Source code for ablator.modules.optimizer

from collections import abc
import inspect
import typing as ty
from abc import abstractmethod

import torch
from torch import nn
from torch.optim import SGD, Adam, AdamW, Optimizer

from ablator.config.main import ConfigBase, configclass
from ablator.config.types import Tuple


[docs]def get_optim_parameters(
    model: torch.nn.Module,
) -> abc.Iterator[nn.Parameter]:
    """
    Get model parameters to be optimized. It first attempts to derive optimization parameters
    via a user-defined `get_optim_param` function which when it fails to find it simply uses the
    default torch `nn.parameters()`

    Parameters
    ----------
    model : torch.nn.Module
        The model for which to get parameters that will be optimized.

    Returns
    -------
    abc.Iterator[nn.Parameter]
        The list of parameters that require to be optimized.
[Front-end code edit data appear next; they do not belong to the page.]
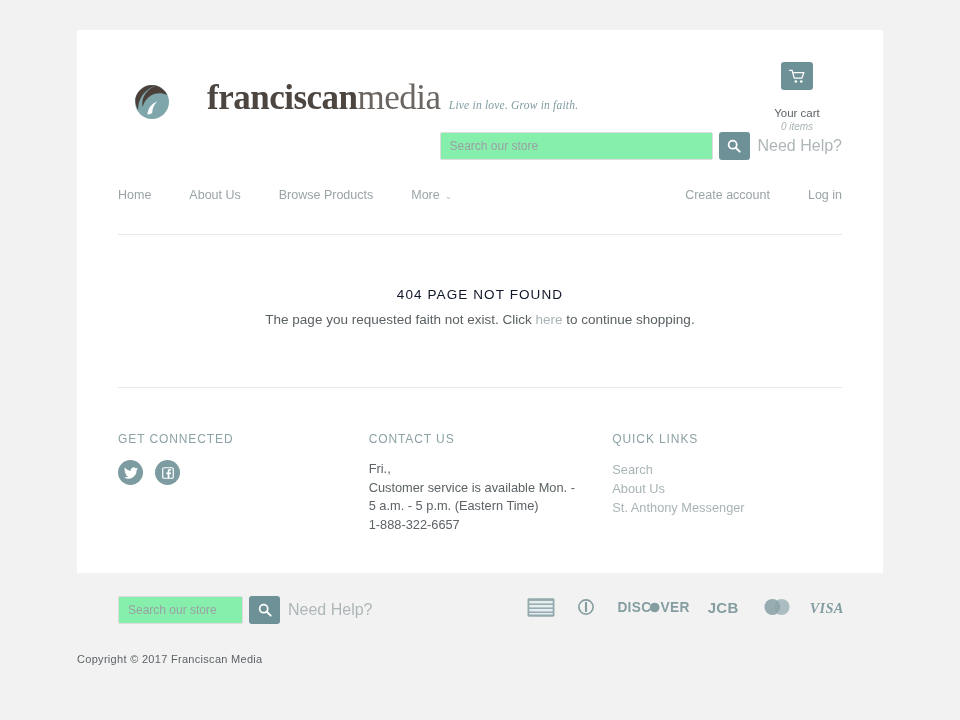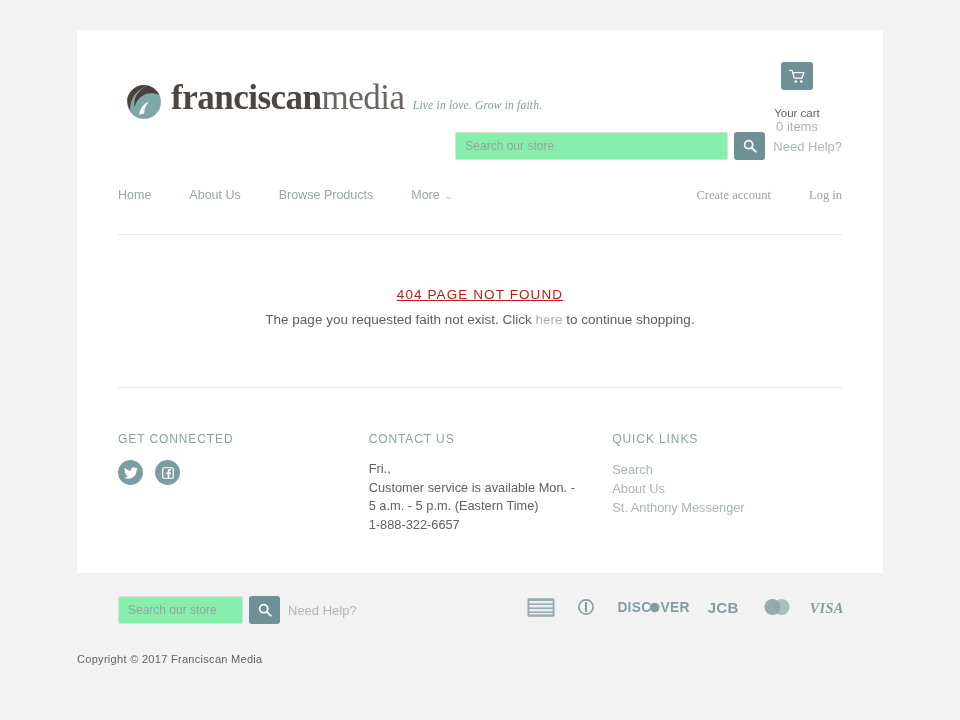"franciscanmedia Live in love. Grow" .logo { gap: none -> 28px; left: 8px -> 16px }
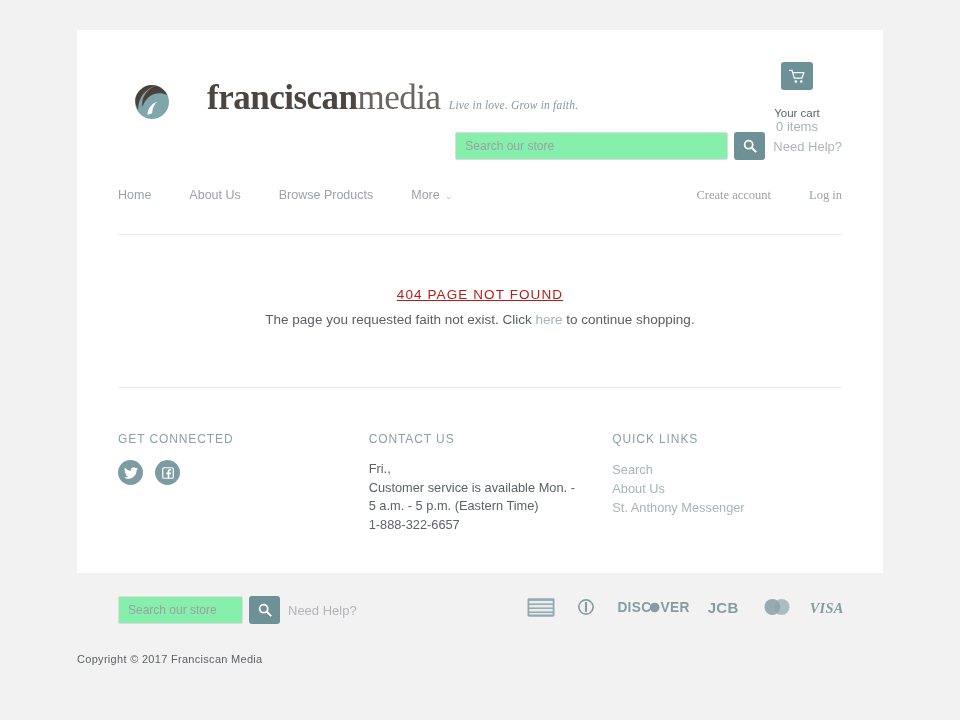"0 items" .cart-count { font-size: 13px -> 10px; font-style: none -> italic }
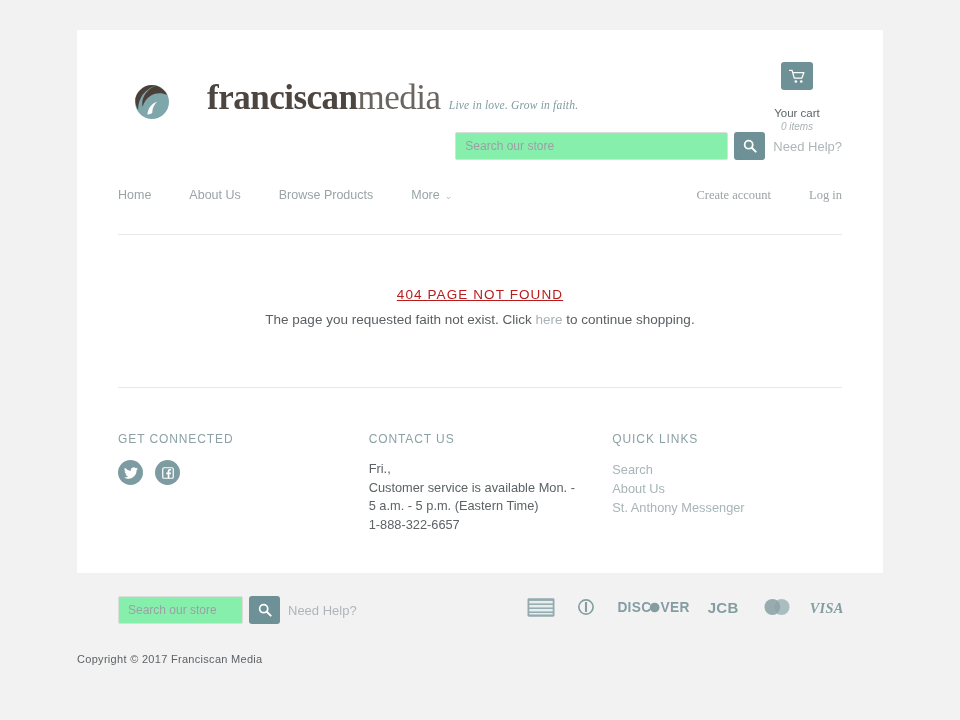"Need Help?" .need-help { font-size: 13px -> 16px }
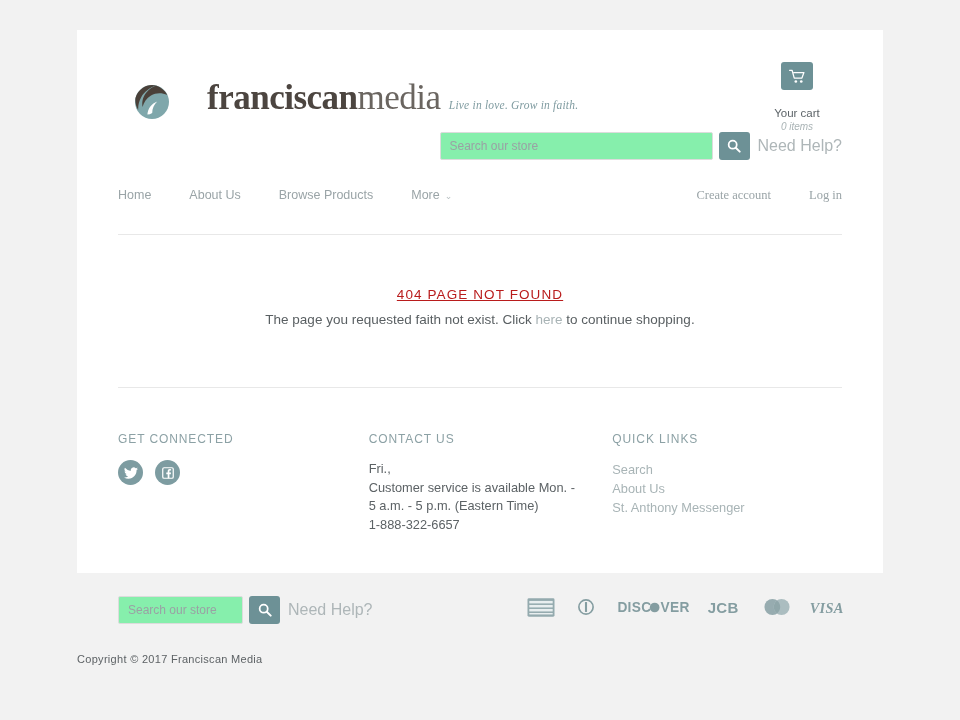"Create account" .nav-right { font-family: Liberation Serif, serif -> none }
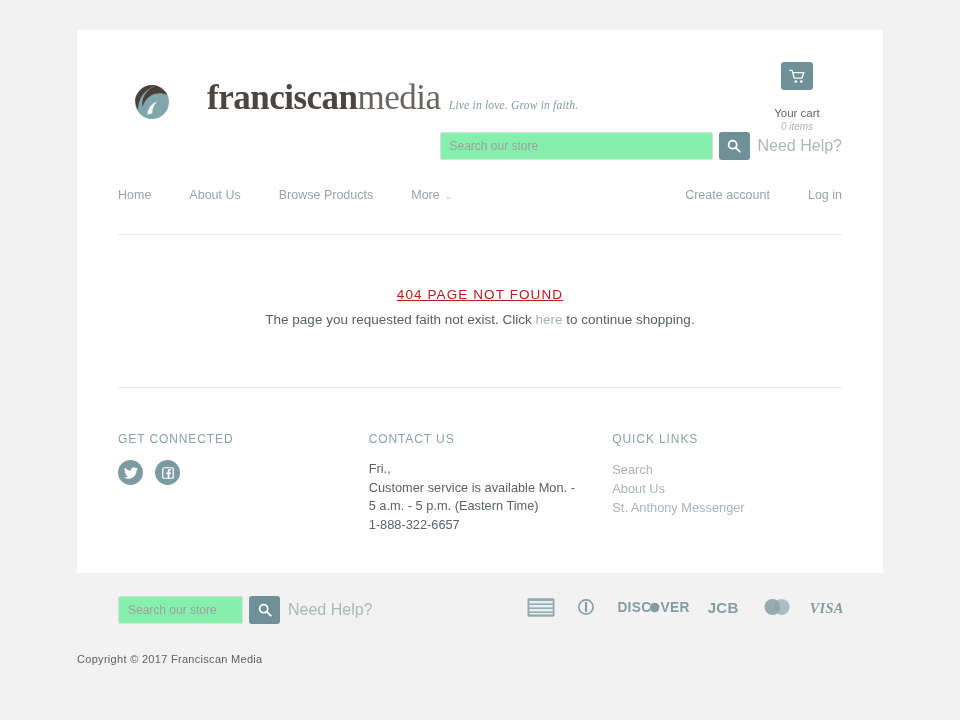"404 PAGE NOT FOUND" .err-title { color: #b91c1c -> #0f172a; text-decoration: underline -> none }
It can be a list, tensor or dictionary. Please see
        Pytorch Optimizer documentation on the specific format.

    Notes
    -----
    We provide a reasonable default that works well. If you want to use something else, you can pass a tuple in the
    Trainer's init through :obj:`optimizers`, or subclass and override this method in a subclass.

    Examples
    --------
    >>> class MyModel(nn.Module):
    >>>     def __init__(self, embedding_dim=10, vocab_size=10, *args, **kwargs) -> None:
    >>>         super().__init__(*args, **kwargs)
    >>>         self.param = nn.Parameter(torch.ones(100))
    >>>         self.embedding = nn.Embedding(num_embeddings=vocab_size,
    >>>                                     embedding_dim=embedding_dim)
    >>>         self.norm_layer = nn.LayerNorm(embedding_dim)
    >>>     def forward(self):
    >>>         x = self.param + torch.rand_like(self.param) * 0.01
    >>>         return x.sum().abs()
    >>>     def get_optim_param(self):
    >>>         return [{"params": [self.param], 'weight_decay':0.2}]
    >>> mM = MyModel()
    >>> get_optim_parameters(mM)
    [{'params': ['param'], 'weight_decay': 0.2}]
    """
    _model = model
    if isinstance(model, nn.DataParallel):
        _model = model.module
    fn = getattr(_model, "get_optim_param", None)
    if fn is not None and inspect.ismethod(fn):
        return fn()
    return model.parameters()


[docs]@configclass
class OptimizerArgs(ConfigBase):
    """
    A base class for optimizer arguments, here we define learning rate lr.

    Attributes
    ----------
    lr : float
        Learning rate of the optimizer
    """

    lr: float

[docs]    @abstractmethod
    def init_optimizer(self, model: nn.Module):
        """
        Abstract method to be implemented by derived classes, which initializes the optimizer.
        """
        raise NotImplementedError("init_optimizer method not implemented.")


[docs]@configclass
class OptimizerConfig(ConfigBase):
    """
    Configuration for an optimizer, including optimizer name and arguments (these arguments
    are specific to a certain type of optimizer like SGD, Adam, AdamW). This optimizer config
    will be provided to ``TrainConfig`` as part of the training setting of the experiment.

    Parameters
    ----------
    name : str
        Name of the optimizer, this can be any in ``['adamw', 'adam', 'sgd']``.
    arguments : dict[str, ty.Any]
        Arguments for the optimizer, specific to a certain type of optimizer. A common argument
        can be learning rate, e.g ``{'lr': 0.5}``. If ``name`` is ``"adamw"``, can add ``eps`` to ``arguments``,
        e.g ``{'lr': 0.5, 'eps': 0.001}``. Refer to  `Configuration Basics
        scheduler <./notebooks/Configuration-Basics.ipynb>`_ tutorial for more details on each optimizer's arguments.

    Attributes
    ----------
    name : str
        Name of the optimizer.
    arguments : OptimizerArgs
        Arguments for the optimizer, specific to a certain type of optimizer.

    Examples
    --------
    The following example shows how to create an optimizer config for SGD optimizer and use it in
    ``TrainConfig`` to define the training setting of the experiment.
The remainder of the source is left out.